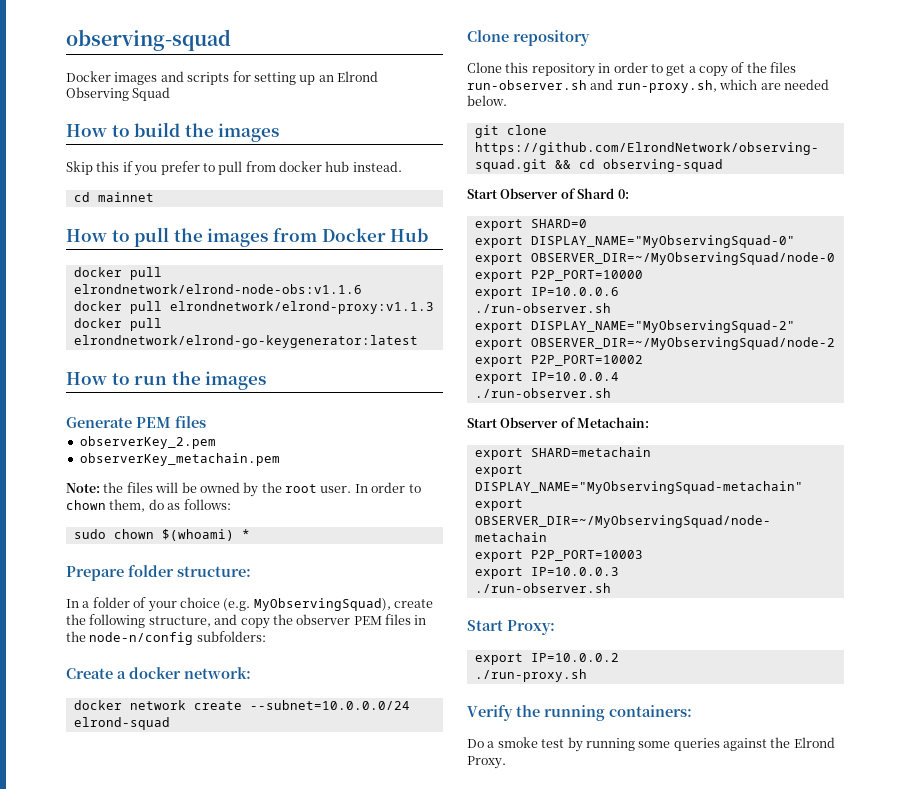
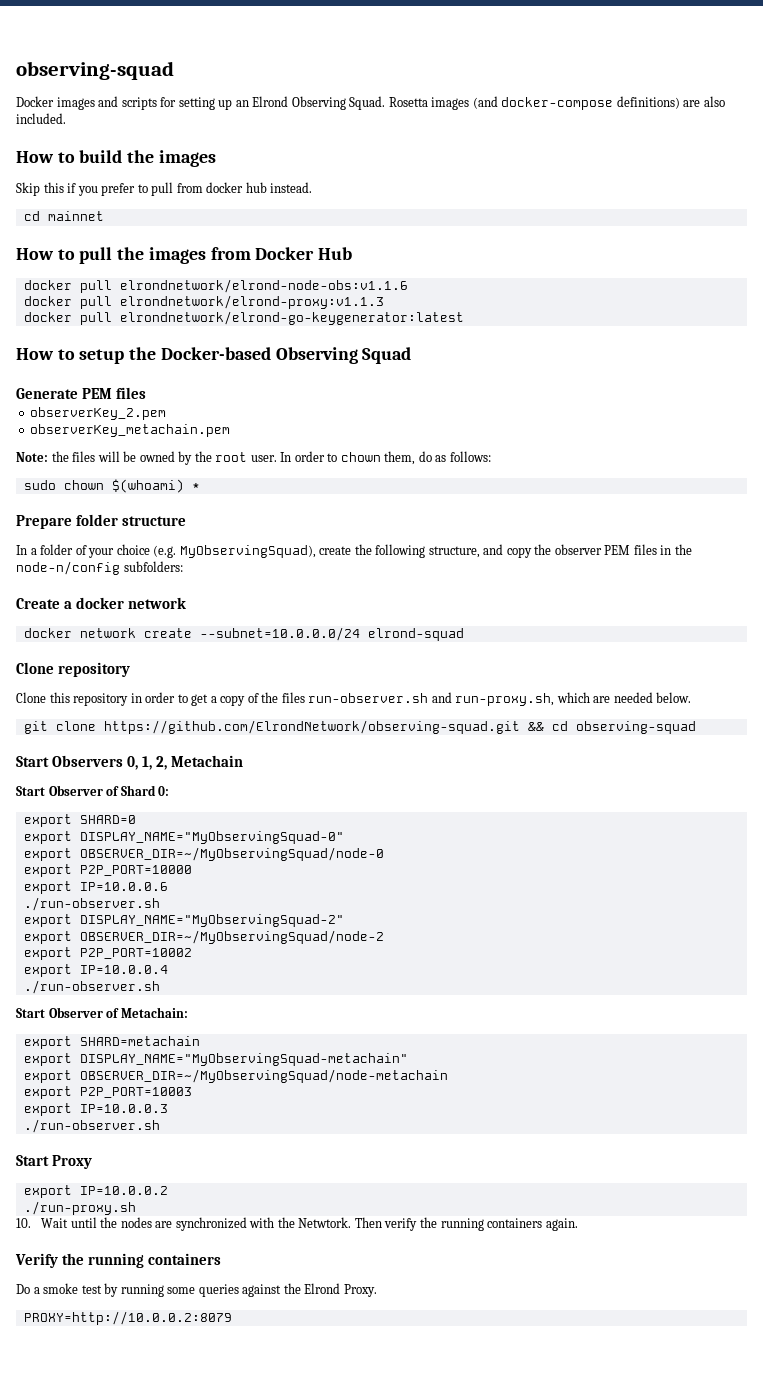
[132,87,171,101] Squad -> [349,96,725,110] [16,113,66,124] Squad. Rosetta images (and docker-compose definitions) are also included.
[134,371,267,390] run the images -> [79,347,412,364] setup the Docker-based Observing Squad
[177,566,251,577] structure: -> [122,516,187,526] structure
[184,667,251,679] network: -> [128,597,187,609] network
(723, 165) none -> [16,755,244,770] // Start Observers 0, 1, 2, Metachain
[507,620,555,635] Proxy: -> [52,1155,93,1169] Proxy
(587, 675) none -> [16,1217,578,1231] // 10. Wait until the nodes are synchronized with the Netwtork. Then verify the running containers again.
[609,705,692,717] containers: -> [148,1253,222,1265] containers
(506, 762) none -> [23,1311,232,1325] // PROXY=http://10.0.0.2:8079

··········

→ **AIM OF THE EXERCISE**: Return a copy of each line in the entries that contains "none".

→ **WORKED SOLUTION**:
(723, 165) none -> [16,755,244,770] // Start Observers 0, 1, 2, Metachain
(587, 675) none -> [16,1217,578,1231] // 10. Wait until the nodes are synchronized with the Netwtork. Then verify the running containers again.
(506, 762) none -> [23,1311,232,1325] // PROXY=http://10.0.0.2:8079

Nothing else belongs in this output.